How can you stress less? Step back and take a deep breath. One way to help alleviate the amount of stress you feel is to take charge of your finances, not the other way around. I speak from experience. I have been so stressed before about my family’s finances that I couldn’t eat. I almost allowed stress to take my health and I am determined never to let that happen again. My hope is that you haven’t let financial issues take you to this point. If you have, you need to turn it around today!

Here are a few tips for stressing less over money:

Tip 1: Create a Budget – Contrary to popular belief, a budget is not difficult to create. List the money you have coming in and the money you have going out. Find where your money is going and put it where it works best.

Tip 2: Stick to your Budget – Needless to say, if you don’t stick with the budget it won’t work. I know what you’re thinking. I must be a rocket scientist to have figured that one out. It’s like having your personal trainer create a diet and exercise plan for your specific body type, age, gender, etc., and you don’t follow it yet you expect great results. How can it happen if you don’t put in the effort or have the willpower to do it?

I am often amazed at people when they say they just can’t stick to the budget. Here is my simple solution. Don’t spend more than you make! If your net (bring home) pay is $2,600 per month, you can only spend $2,600 per month. Live on what you make, not on borrowed money.

Tip 3: Get Out of Debt – You need to pay your basic necessities such as housing, utilities, and food first and then work on getting the emergency savings in place. I suggest you make a list of all your debts and put them in the order of the smallest balance to the largest balance. After your necessities are covered, begin paying off the smallest balance first. Pay all you can on the lowest balance debt until it is paid off. This frees up money to pay on other debt and before too long you will have paid off all your debt. Discipline is key here so don’t give up!

In this step we want to focus on paying off all the debts except your mortgage if you have one. Have you noticed that a laser can only point to a small area and not the entire room? That’s because the beam of light is focused. It has a specific purpose. It’s not trying to light up the entire house. Your home is one of if not the largest purchases you will ever make. Get those smaller debts paid for and then you can laser focus on the mortgage.

Tip 4: Save Money – One of the greatest tools for building wealth is saving your money and letting your money work for you. The compounding effect would come into play here. At first it may not seem like your money is growing much at all but given time, the compounding effect has exponential returns!

Step 5: Stay Out of Debt – Here is another ingenious statement: Once you get out of debt, stay out of debt! It would be similar to losing 50 pounds and then gaining the 50 pounds plus 10 more pounds. All the hard work and effort would have to be repeated with additional effort. Get rid of debt for good and get your mind focused on never falling prey to debt again! Learn to save and pay cash for purchases.

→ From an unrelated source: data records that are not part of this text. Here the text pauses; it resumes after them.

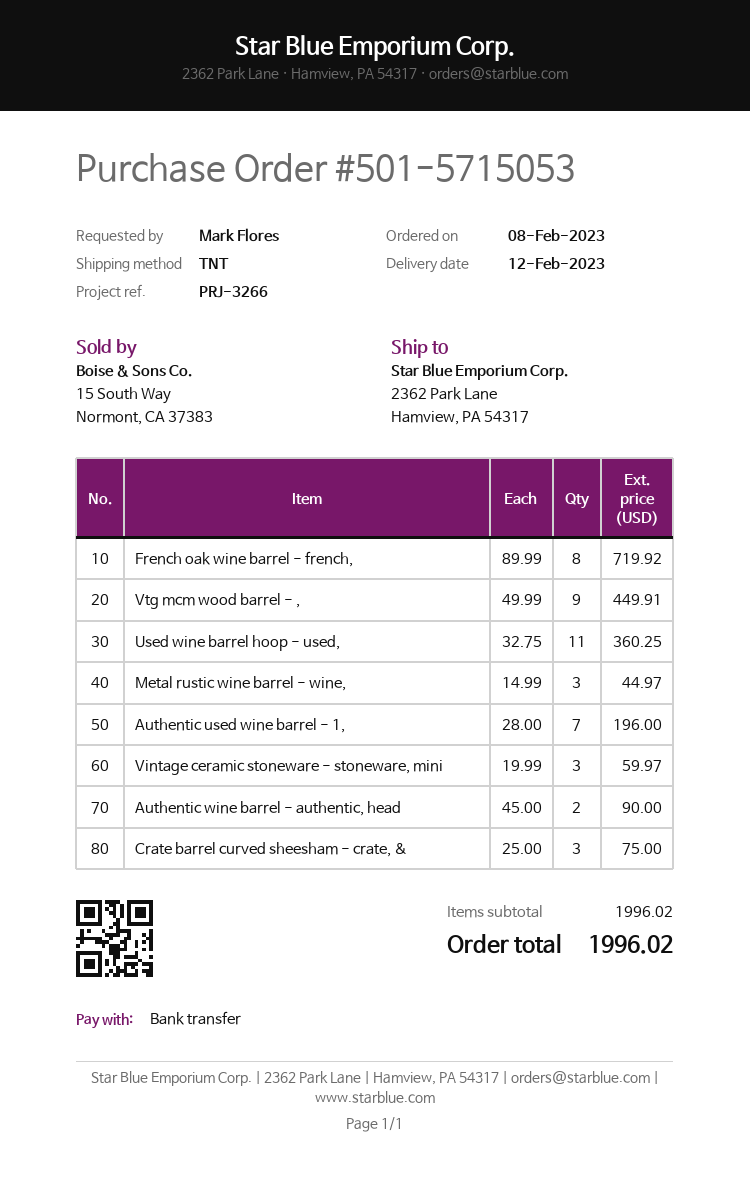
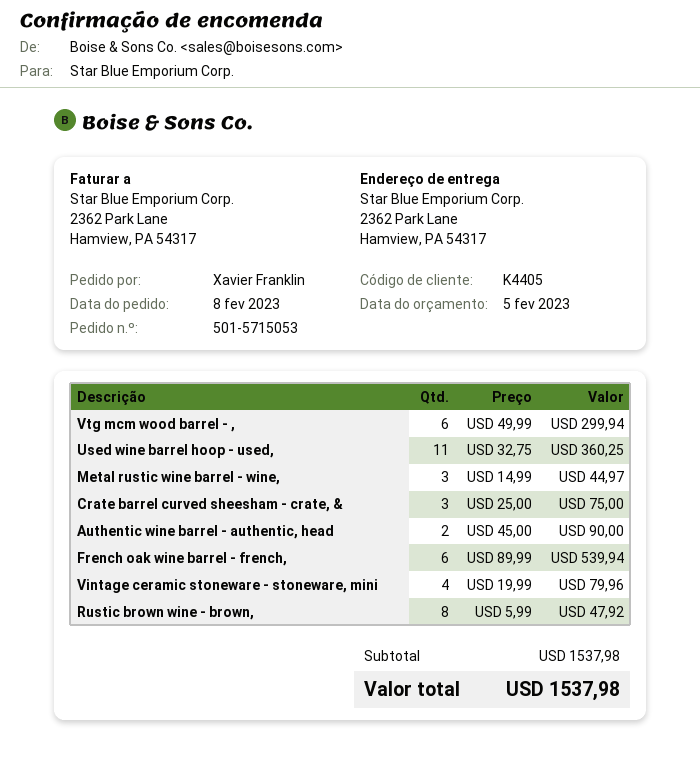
ordered by: Mark Flores -> Xavier Franklin
French oak wine barrel - french,: 8 x 89.99 = 719.92 -> 6 x 89.99 = 539.94
Vtg mcm wood barrel - ,: 9 x 49.99 = 449.91 -> 6 x 49.99 = 299.94
Authentic used wine barrel - 1,: 7 x 28.00 = 196.00 -> none
Vintage ceramic stoneware - stoneware, mini: 3 x 19.99 = 59.97 -> 4 x 19.99 = 79.96
Rustic brown wine - brown,: none -> 8 x 5.99 = 47.92
subtotal: 1996.02 -> 1537.98
total: 1996.02 -> 1537.98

Tip 6: Enjoy life – Reward yourself for all the hard work and determination by enjoying your new debt-free life. There is such a peace and contentment knowing you have conquered this area of your life. Just imagine how wonderful it will be to enjoy the blessings of life by not having to worry about living paycheck to pay check again!

Take time today to make a list of all your income and expenses. Download the Monthly Income and Expenses Worksheet found on the “Forms” page to help you with this task. By completing this worksheet, you will be able to see where you may have problems in your spending. There is a Sample Tab with a completed worksheet for you to see. Once you have completed your worksheet, make a list of all your debts from the smallest to largest balance. Make a plan today to pay off the smallest balance within a short period of time. You can make this first step today toward a debt-free and more stress-free life!

Debt-Free Habits

I recently read the article “10 habits of debt-free people” by A.J. Smith at http://www.marketwatch.com/story/10-characteristics-of-debt-free-people-2014-02-05?page=2. In this article, Smith lists 10 great habits people should model if they want to live without debt.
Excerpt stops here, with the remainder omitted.